Directors’ loans – Beware of ‘bed and breakfasting’ - Makesworth Accountants

Directors’ loans – Beware of ‘bed and breakfasting’

accountants in Inverness shire Directors’ loans – Beware of ‘bed and breakfasting’

Directors’ loans – Beware of ‘bed and breakfasting’

It can make sense financially for directors of personal and family companies to borrow money from the company rather than from a commercial lender. Depending on when in the financial year the loan is taken out, it is possible to borrow up to £10,000 for up to 21 months without any tax consequences. However, if the loan remains outstanding beyond a certain point, tax charges will apply.

Company tax charge

In the event that a loan made to a director of a close company in an accounting period remains outstanding on the date when the corporation tax for that period is due, the company must pay a tax charge (‘section 455 tax’) on the outstanding value of the loan. The trigger date for the charge is the corporation tax due date of nine months and one day after the end of the accounting period. The amount of section 455 tax is 32.5% of loan remaining outstanding on the trigger date.

Traps to avoid

In days of old, it was relatively simple to prevent a section 455 charge from applying by clearing the loan balance just before the trigger date and, if the director still needed the loan, re-borrowing the funds shortly after the trigger date (bed and breakfasting). However, anti-avoidance provisions mean that as a strategy this is no longer effective.

Trap 1 – The 30-day rule

The 30-day rule comes into play where, within a period of 30 days of making a repayment of £5,000 or more, the director re-borrows money from the company. The rule effectively renders the repayment in-effective up to the level of the funds that are re-borrowed. Section 455 tax is charged on the lower of the amount repaid and the funds borrowed within a 30-day window.

Example

John is a director of his personal company J Ltd. The company prepares accounts to 31 January each year. In May 2018, John borrowed £8,000 from the company. On 28 October 2019, he repays the loan with money lent to him by his wife. On 7 November 2019, he re-borrows £7,000 from the company to enable him to pay his wife back. He does not make any further borrowings in November 2019.

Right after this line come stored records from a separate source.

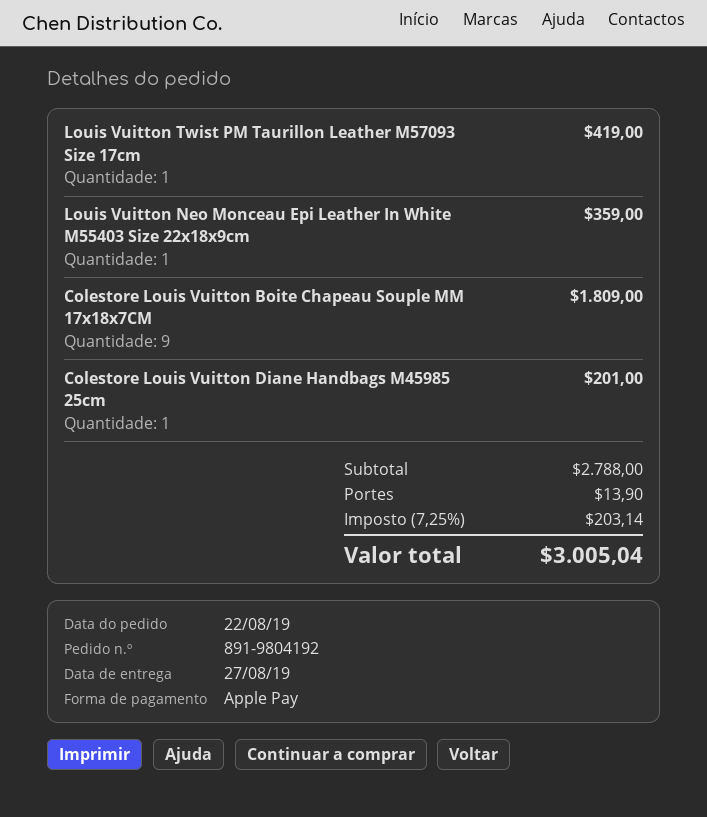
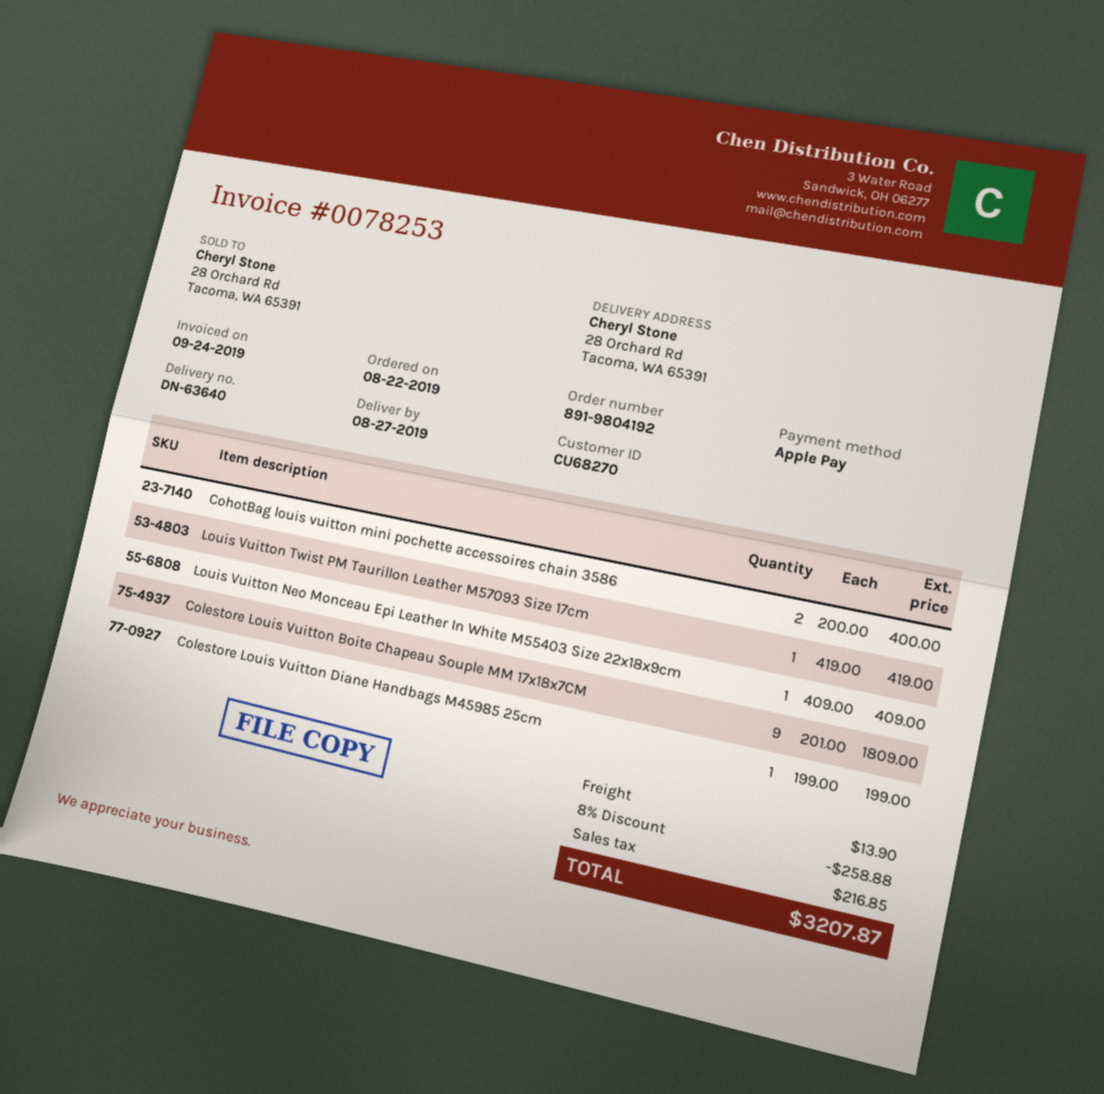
Louis Vuitton Neo Monceau Epi Leather In White M55403 Size 22x18x9cm: 1 for 359.00 -> 1 for 409.00
Colestore Louis Vuitton Diane Handbags M45985 25cm: 1 for 201.00 -> 1 for 199.00
CohotBag louis vuitton mini pochette accessoires chain 3586: none -> 2 for 400.00
discount: none -> 8% = 258.88
tax: 203.14 -> 216.85
total: 3005.04 -> 3207.87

See also  Corporation Tax Services

Corporation tax for the year to 31 January 2019 is due on 1 November 2019. Although the director’s loan is not outstanding on that date, the 30-day rule bites and only £1,000 of the repayment made on 28 October 2019 is effective — £7,000 of the £8,000 paid back is re-borrowed within 30 days. Consequently, the section 455 charge applies to £7,000 – the lower of the repayment and the funds borrowed within 30-days of the repayment – and the company must pay section 455 tax of £2,275 (32.5% of £7,000).

Avoiding the trap

The 30-day rule can be avoided if the company pays the director a dividend, bonus or any other payment that’s taxable and this is used to repay part or all of a loan. In this situation, it’s OK to take another loan from the company within 30 days without the anti-avoidance rule being triggered. Keeping repayments and re-borrowings below £5,000 will also prevent the 30-day rule from biting.

Trap 2 – Intentions and arrangements rule

The ‘intention and arrangements’ rule applies where the balance of the loan outstanding immediately before the repayment is at least £15,000, and at the time a loan repayment is made there are arrangements, or an intention, to subsequently borrow £5,000.

This rule applies even where the new borrowing is outside 30 days. The rule bites if the repayment is made with the intention of redrawing at least £5,000 of the payment, irrespective of when this is done. Again, the rule does not apply to funds extracted by way of a dividend or bonus as these are within the charge to income tax.

Plan repayments carefully

Where looking to repay loans to prevent a section 455 charge from arising, these should be planned carefully to avoid falling foul of the traps.